Quem carrega consigo os livros que leu ao longo da vida, de certa forma guarda, em cada volume mantido, um tanto da própria existência. Há algumas semanas, venho enfrentando o desafio de reorganizar minha biblioteca, tarefa que além de me fazer tossir, coçar os olhos incessantemente, graças à minha genética alérgica a tudo que permaneça guardado e longe do sol, também me lançou em um turbilhão nostálgico. O leitor que um dia fui confronta-se com o que me tornei, e confesso que, mais do que me confundirem, essas contradições que agora se espalham em uma nova lógica por minhas estantes, de certa forma também me revelam a mim mesmo,
Em uma edição algo desmantelada, com as páginas amareladas, manchadas pelo tempo, de O Cortiço, clássico naturalista de Aluízio de Azevedo, reencontrei os calores das minhas descobertas da puberdade. Lembro-me, com certa excitação, de tê-lo devorado aos 12, 13 anos, com bastante avidez. A obra desvenda a complexidade da sociedade carioca do fim do século 19, traçando um panorama exuberante, sensualíssimo, que discute conflitos de classe, preconceitos raciais e desejos carnais que transpõem muros e convenções. Brasil em alta dosagem, assim como em Capitães de Areia, romance fundamental de Jorge Amado sobre meninos da vida em Salvador, recomendado por uma professora do início do ensino médio que, ao perceber meu gosto por ler e escrever, colocou nas minhas mãos as aventuras de Pedro Bala e sua turma, no início da década de 1980.
Quem carrega consigo os livros que leu ao longo da vida, de certa forma guarda, em cada volume mantido, um tanto da própria existência.
Há quem defenda que não devemos nos apegar a livros, que se tornariam entes mortos, sem razão de ser, quando confinados às prateleiras do esquecimento. Relíquias acumuladas por uma vaidade intelectual. Chego a concordar com essa lógica. Tanto que já me desfiz de muitos títulos ao longo do tempo, certo de que estariam melhor em circulação do que retidos na minha restrita existência.

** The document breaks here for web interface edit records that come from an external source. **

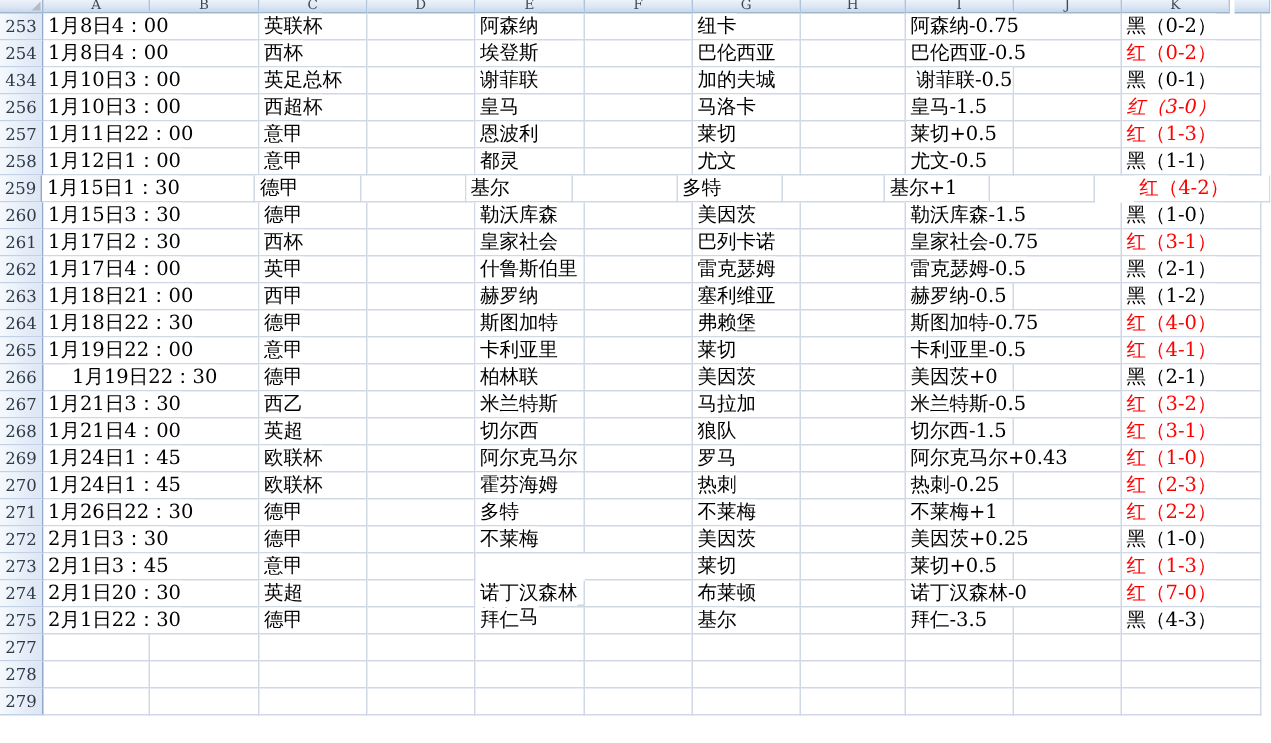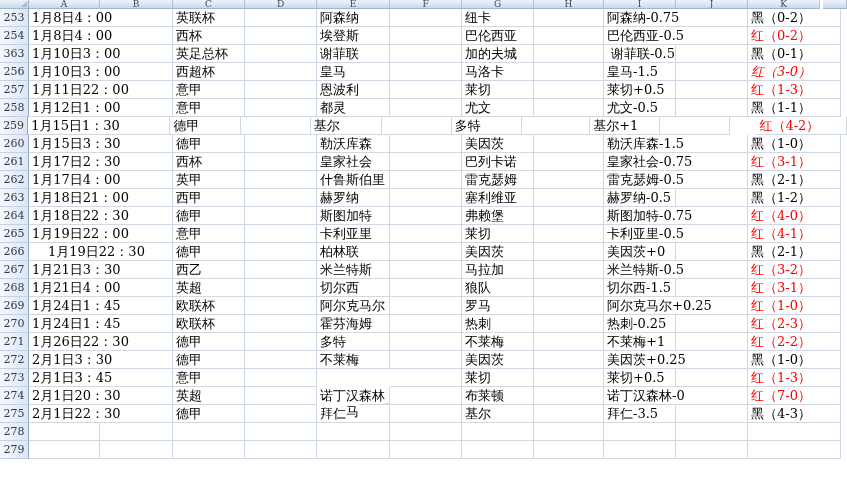"363" div.rowhdr { text: 363 -> 434 }
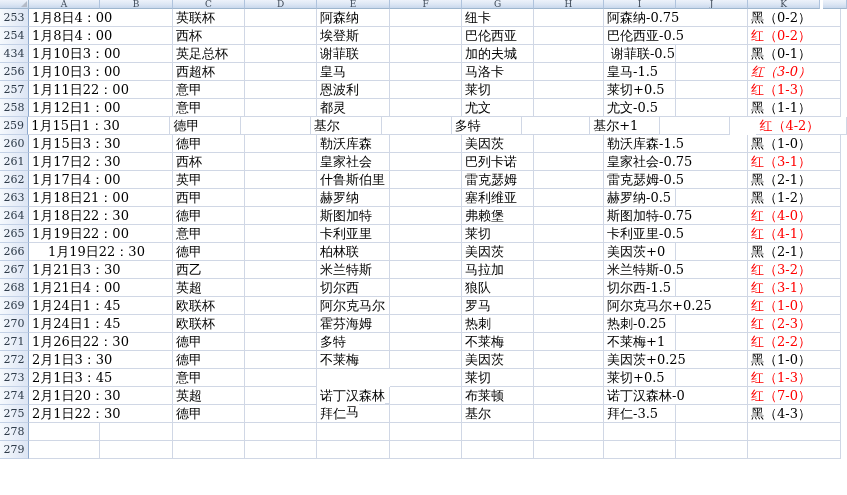"阿尔克马尔+0.25" span { text: +0.25 -> +0.43 }
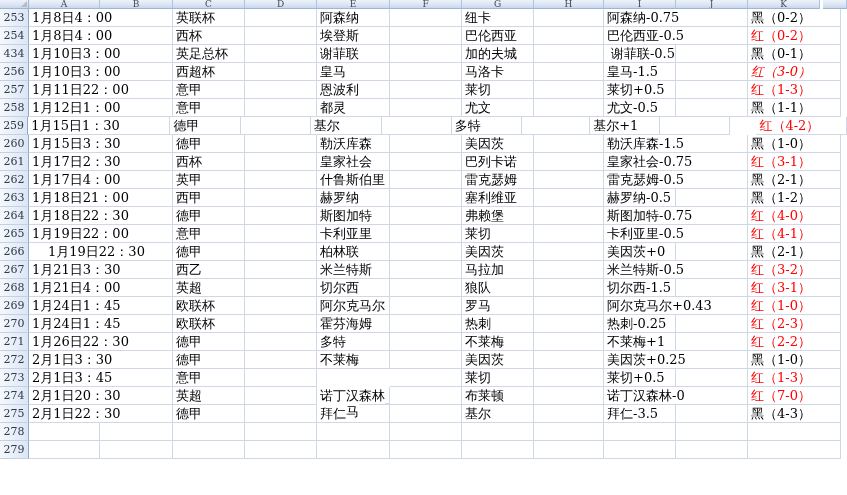"277" div.row { html: none -> <div> <div>277</div> <div></div> <div></div> <div></div> <div></div> <div></div> <div></div> <div></div> <div></div> <div></div> <div></div> <div></div> </div> }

Acontece que meu desprendimento se rivaliza, em minha natureza contraditória, com o apego que tenho com tudo que de alguma forma me explica o mundo. Os contos e romances de Lygia Fagundes Telles, com toda elegância e sutileza de sua prosa, sua incrível capacidade de observação social, são pistas valiosas de um país mais inteligente do que aquele onde vivemos hoje. E o que dizer da floresta de sentidos e introspecção à qual nos conduzem os lindos romances amazônicos de Milton Hatoum, escritor que descobri já com mais de 30 anos? Mestre das palavras, e das imagens que com elas tece, ele se tornou um de meus favoritos no mundo das letras, falando de famílias e solidão, natureza e civilização.
Muitos de meus livros ainda permanecem em caixas, no aguardo por um espaço que os mereça. Outros já estão ao alcance de meus olhos, a me lembrar os universos por onde um dia passei ou onde ainda hei de mergulhar – há muitos que estão por serem lidos. Confesso que todas as possibilidades que neles pulsam me confortam, como terra à vista após uma longa jornada. São mapas possíveis que me guiam a outros mundos e para dentro de mim, repletos de possibilidades.